Sitting there on the grass, overlooking the beautiful valley of the Virginia and West Virginia border, I couldn’t help but feel mesmerized by the vibrant colors of fall, of the clouds scattered across the sky, and how all of my problems and obsessions about being in this club or that or wondering what people thought of me seemed so minute, so insignificant, so irrelevant to God’s purpose for bringing me to D.C. I was made to love, to love others, as well as myself, and that was what I was going to do. At the end of our session, Rev. Toney asked us to cast off our stones and anxieties, for God cares for us. As I walked along the tree line, holding my flat, triangular stone, I ran my fingers over the edges, noticing how rough it felt, and how heavy this stone was getting, even though it appeared to be mere millimeters thin. As a girl who spent her summers climbing trees outside her house, I felt at home here, the perfect place to scatter my stone as I flung it into the trees, feeling a weight off my chest as I stared into the trees, so set on never turning back.
Two weeks later, as I was sitting at my desk in my dorm I shake my head at all that has transpired, all that could have gone and did go wrong since I stepped off the bus from the CCC. To say it has been hell would be an understatement; those last fourteen days have, easily, been one of the hardest seasons I’ve gone through in my life, not because of anything I’ve done but by what other people have done to me.

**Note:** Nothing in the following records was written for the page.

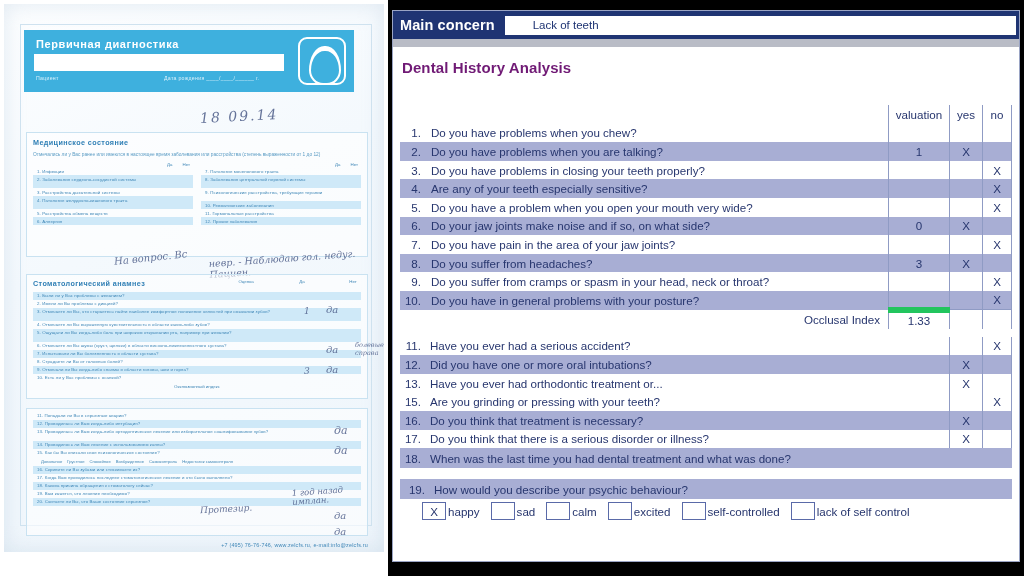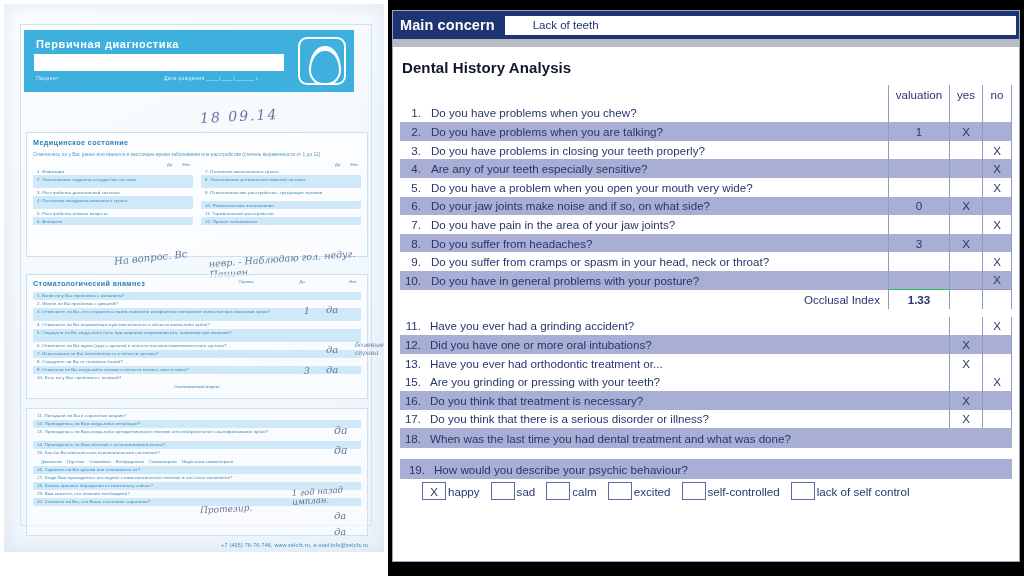"Dental History Analysis" .page-title { color: #0f172a -> #701a75 }
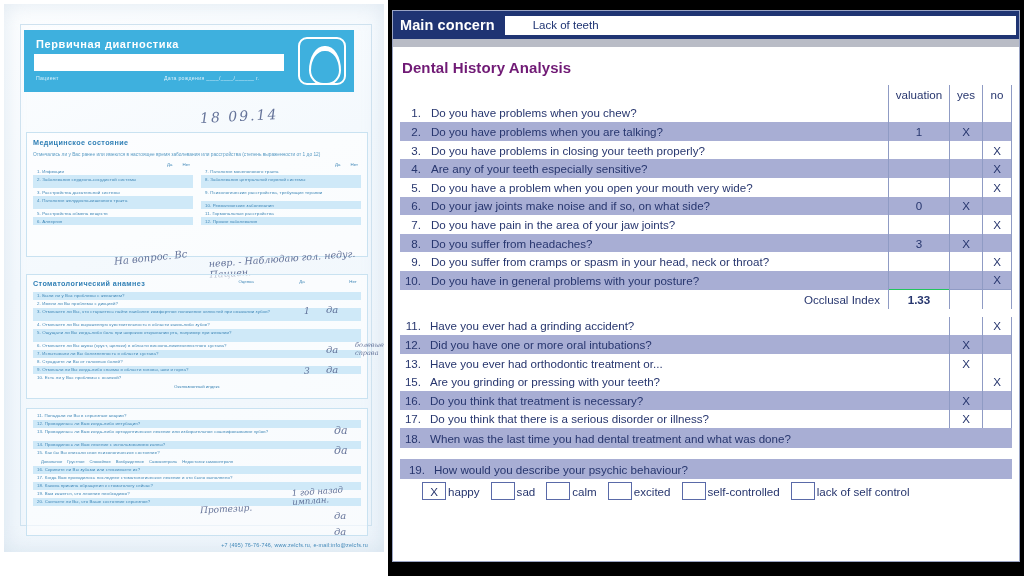"valuation" table.dh { margin-top: none -> 20px }
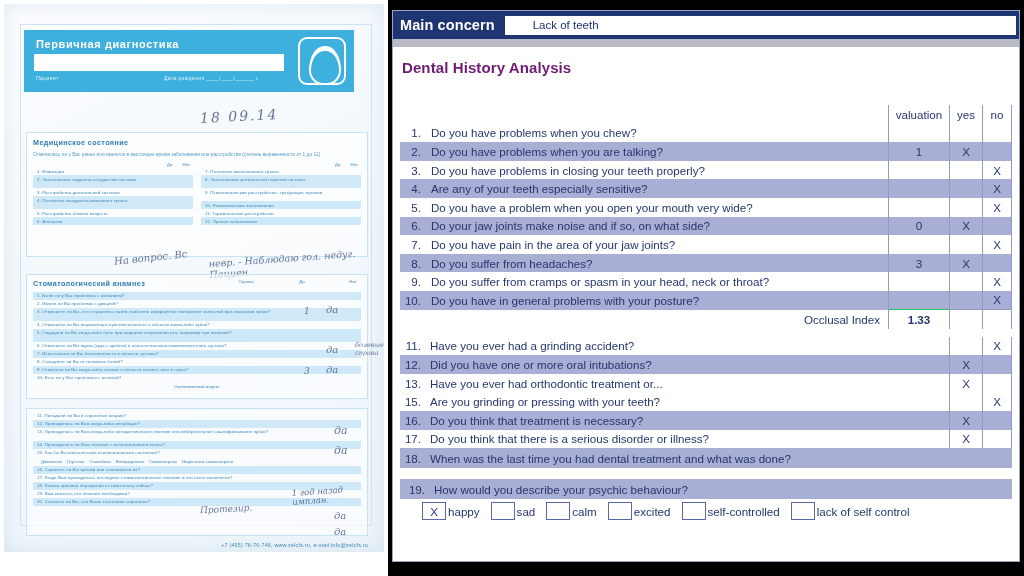"1.33" tr.occ td.c-val { border-top: 1px solid #22c55e -> 6px solid #22c55e; font-weight: bold -> none }
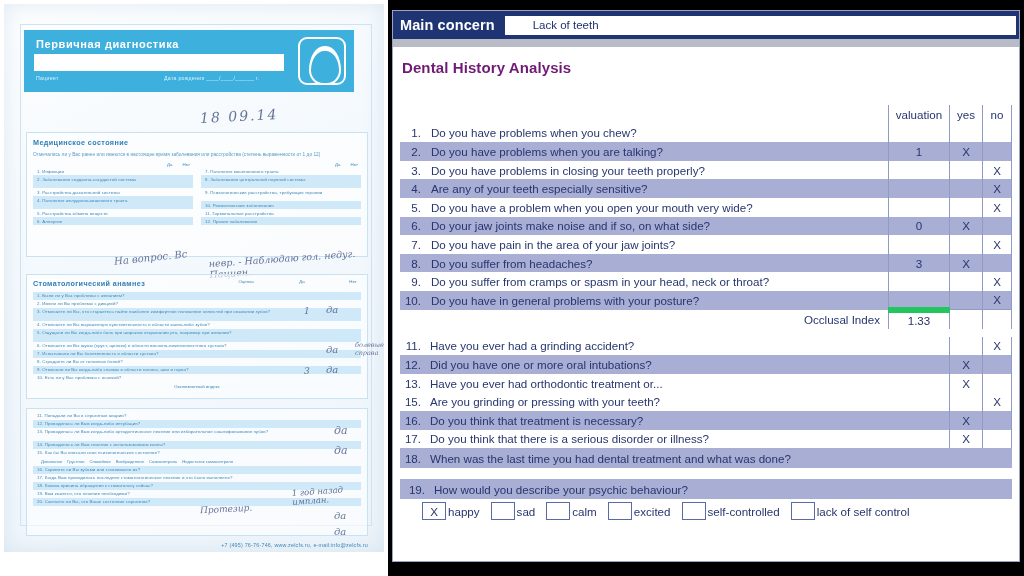"Have you ever had a" td.c-q { text: grinding -> serious }
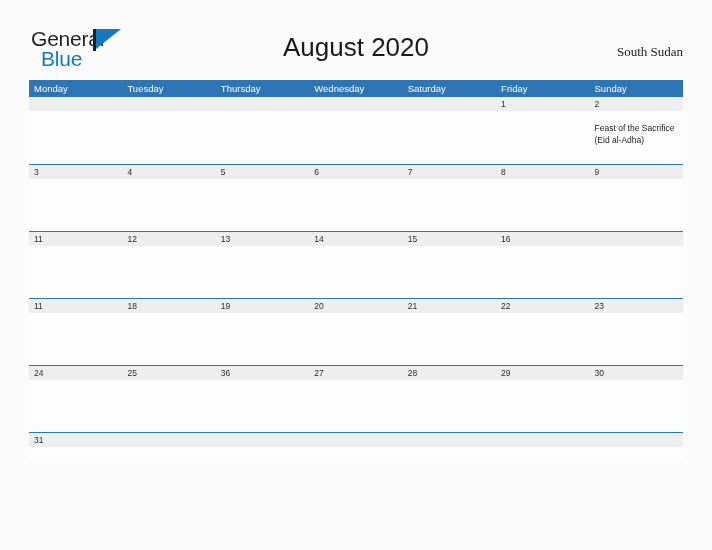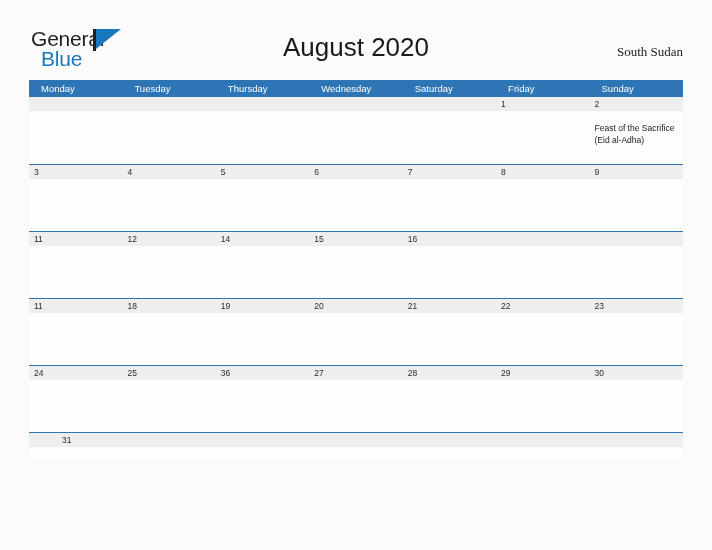"Monday" .weekday-cell { padding-left: 12px -> 5px }
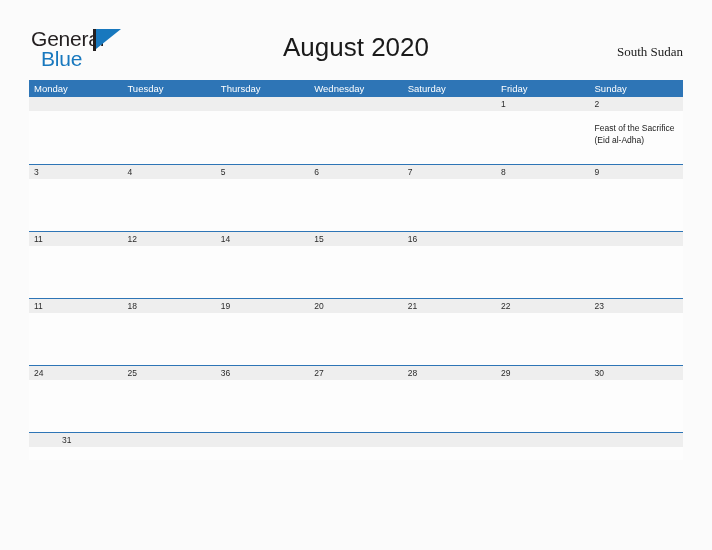"13" div.day-cell { html: none -> <div> <span>13</span> </div> }
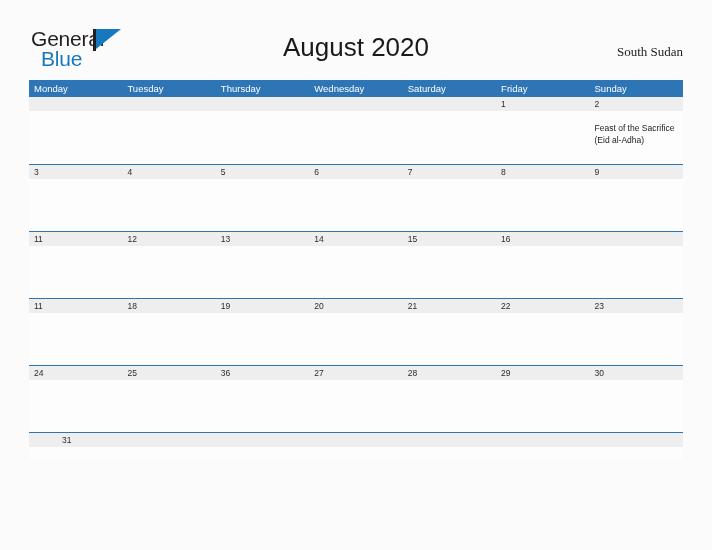"31" .week-row.last .day-cell { margin-left: 28px -> none }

Perhaps you are reading this reflection expecting that I would tell you how my life has improved greatly because of this retreat; perhaps you weren’t expecting that, as I certainly was not. And yet, I can’t help but look back on my retreat because when the nights have gotten so dark when my doubts have gotten so loud when I’ve starred in the mirror and could only point out the flaws, I thought about that moment – the moment I flung the rock. Something happened then that changed in me, that allowed me to press on and be able to tackle this monstrosity of a season because as Gollum acknowledged earlier, time does grind stone to meal. Time does dwindle our pain and our past, setting us free and allowing us to move further because even if we can’t let go of those stones, God is eternal love, and eternal love does not know how to quit. I don’t know how this chapter of my life will end, but I do know that God will be there, asking me to fling my stones over and over again until they grind to dust, with my Lord cheering me on every step of the way, which has allowed me to find new beauty and healing in such a challenging trial that I never dared to hope for in my wildest dreams.
Because we only have so much time, may we not fret about the mountains in our life, for time and love will dwindle them to ruin and God will carry us when we’re too tired to keep fighting. May you walk out in peace today, knowing that you don’t have to carry those stones forever, that mercy is asking you to remember what matters in life, for the only thing that time cannot kill is love.